Zeroes
- Author: Scott Westerfeld Margo Lanagan Deborah Biancotti
- Language: English
- Series: Zeroes
- Genre: Science fiction
- Publisher: Simon & Schuster
- Publication date: 29 September 2015
- Media type: Print (hardback & paperback)
- ISBN: 1471124908
- OCLC: 939706938
- Followed by: Swarm

= Zeroes (novel) =

2015 novel

Zeroes is a science fiction novel by Scott Westerfeld, Margo Lanagan and Deborah Biancotti. It is the first novel in the Zeroes series.

==Plot==
The book follows six teenagers, all born in the year 2000, who have superpowers with huge drawbacks.

==Reception==
Tasha Robinson of NPR gave a positive review of the book, stating "Zeroes is a trilogy launch, and it openly leaves room for development that's still to come.

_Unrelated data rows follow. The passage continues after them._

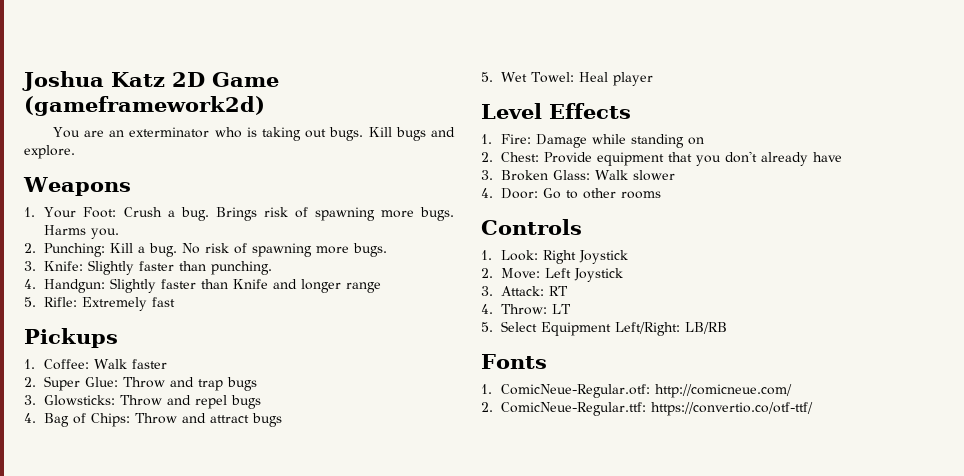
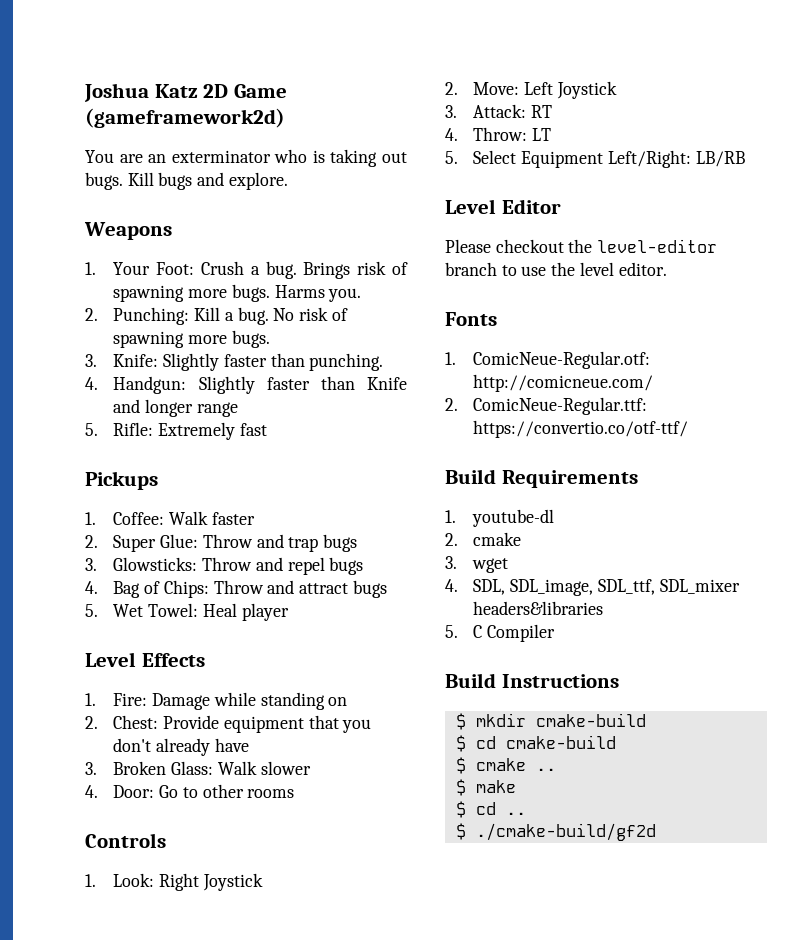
+ Level Editor
+ Please checkout the level-editor branch to use the level editor.
+ Build Requirements
+ 1. youtube-dl
+ 2. cmake
+ 3. wget
+ 4. SDL, SDL_image, SDL_ttf, SDL_mixer headers&libraries
+ 5. C Compiler
+ Build Instructions
+ $ mkdir cmake-build
+ $ cd cmake-build
+ $ cmake ..
+ $ make
+ $ cd ..
+ $ ./cmake-build/gf2d

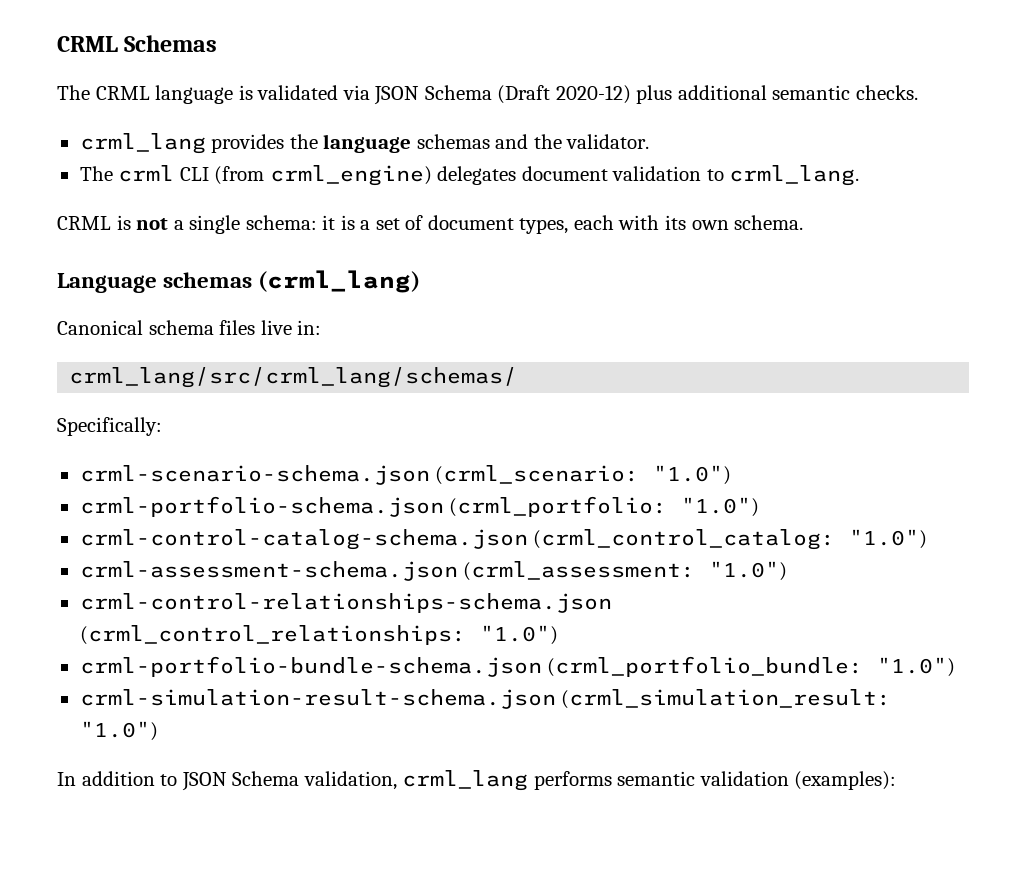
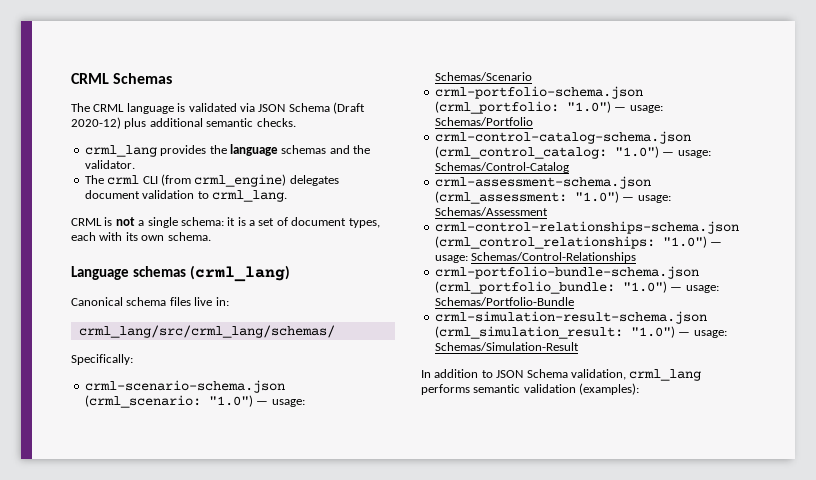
- crml-scenario-schema.json (crml_scenario: "1.0")
+ crml-scenario-schema.json (crml_scenario: "1.0") — usage: Schemas/Scenario
- crml-portfolio-schema.json (crml_portfolio: "1.0")
+ crml-portfolio-schema.json (crml_portfolio: "1.0") — usage: Schemas/Portfolio
- crml-control-catalog-schema.json (crml_control_catalog: "1.0")
+ crml-control-catalog-schema.json (crml_control_catalog: "1.0") — usage: Schemas/Control-Catalog
- crml-assessment-schema.json (crml_assessment: "1.0")
+ crml-assessment-schema.json (crml_assessment: "1.0") — usage: Schemas/Assessment
- crml-control-relationships-schema.json (crml_control_relationships: "1.0")
+ crml-control-relationships-schema.json (crml_control_relationships: "1.0") — usage: Schemas/Control-Relationships
- crml-portfolio-bundle-schema.json (crml_portfolio_bundle: "1.0")
+ crml-portfolio-bundle-schema.json (crml_portfolio_bundle: "1.0") — usage: Schemas/Portfolio-Bundle
- crml-simulation-result-schema.json (crml_simulation_result: "1.0")
+ crml-simulation-result-schema.json (crml_simulation_result: "1.0") — usage: Schemas/Simulation-Result

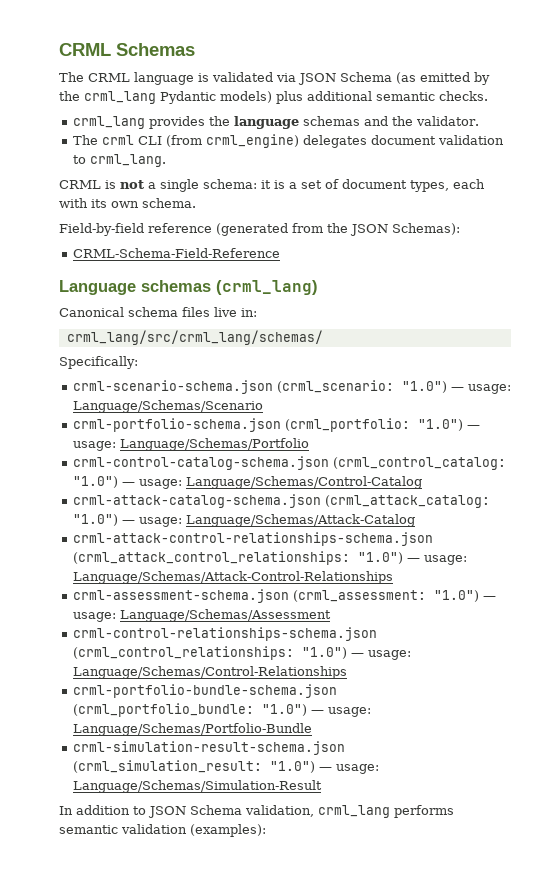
- The CRML language is validated via JSON Schema (Draft 2020-12) plus additional semantic checks.
+ The CRML language is validated via JSON Schema (as emitted by the crml_lang Pydantic models) plus additional semantic checks.
+ Field-by-field reference (generated from the JSON Schemas):
+ CRML-Schema-Field-Reference
- crml-scenario-schema.json (crml_scenario: "1.0") — usage: Schemas/Scenario
+ crml-scenario-schema.json (crml_scenario: "1.0") — usage: Language/Schemas/Scenario
- crml-portfolio-schema.json (crml_portfolio: "1.0") — usage: Schemas/Portfolio
+ crml-portfolio-schema.json (crml_portfolio: "1.0") — usage: Language/Schemas/Portfolio
- crml-control-catalog-schema.json (crml_control_catalog: "1.0") — usage: Schemas/Control-Catalog
+ crml-control-catalog-schema.json (crml_control_catalog: "1.0") — usage: Language/Schemas/Control-Catalog
+ crml-attack-catalog-schema.json (crml_attack_catalog: "1.0") — usage: Language/Schemas/Attack-Catalog
+ crml-attack-control-relationships-schema.json (crml_attack_control_relationships: "1.0") — usage: Language/Schemas/Attack-Control-Relationships
- crml-assessment-schema.json (crml_assessment: "1.0") — usage: Schemas/Assessment
+ crml-assessment-schema.json (crml_assessment: "1.0") — usage: Language/Schemas/Assessment
- crml-control-relationships-schema.json (crml_control_relationships: "1.0") — usage: Schemas/Control-Relationships
+ crml-control-relationships-schema.json (crml_control_relationships: "1.0") — usage: Language/Schemas/Control-Relationships
- crml-portfolio-bundle-schema.json (crml_portfolio_bundle: "1.0") — usage: Schemas/Portfolio-Bundle
+ crml-portfolio-bundle-schema.json (crml_portfolio_bundle: "1.0") — usage: Language/Schemas/Portfolio-Bundle
- crml-simulation-result-schema.json (crml_simulation_result: "1.0") — usage: Schemas/Simulation-Result
+ crml-simulation-result-schema.json (crml_simulation_result: "1.0") — usage: Language/Schemas/Simulation-Result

But it also leaves room for a little joy amid the turmoil, and a sense that even limited, troublemaking supernatural abilities would be worth the hassle." Michael Berry of Common Sense Media gave the book four stars out of five, calling it a "Clever but overlong tale of superpowered misfit teens." Kirkus Reviews states "In this series opener by three acclaimed authors, intriguing protagonists and cinematic powers will surely please adventure fans who don't mind an ensemble developed at the expense of the individual."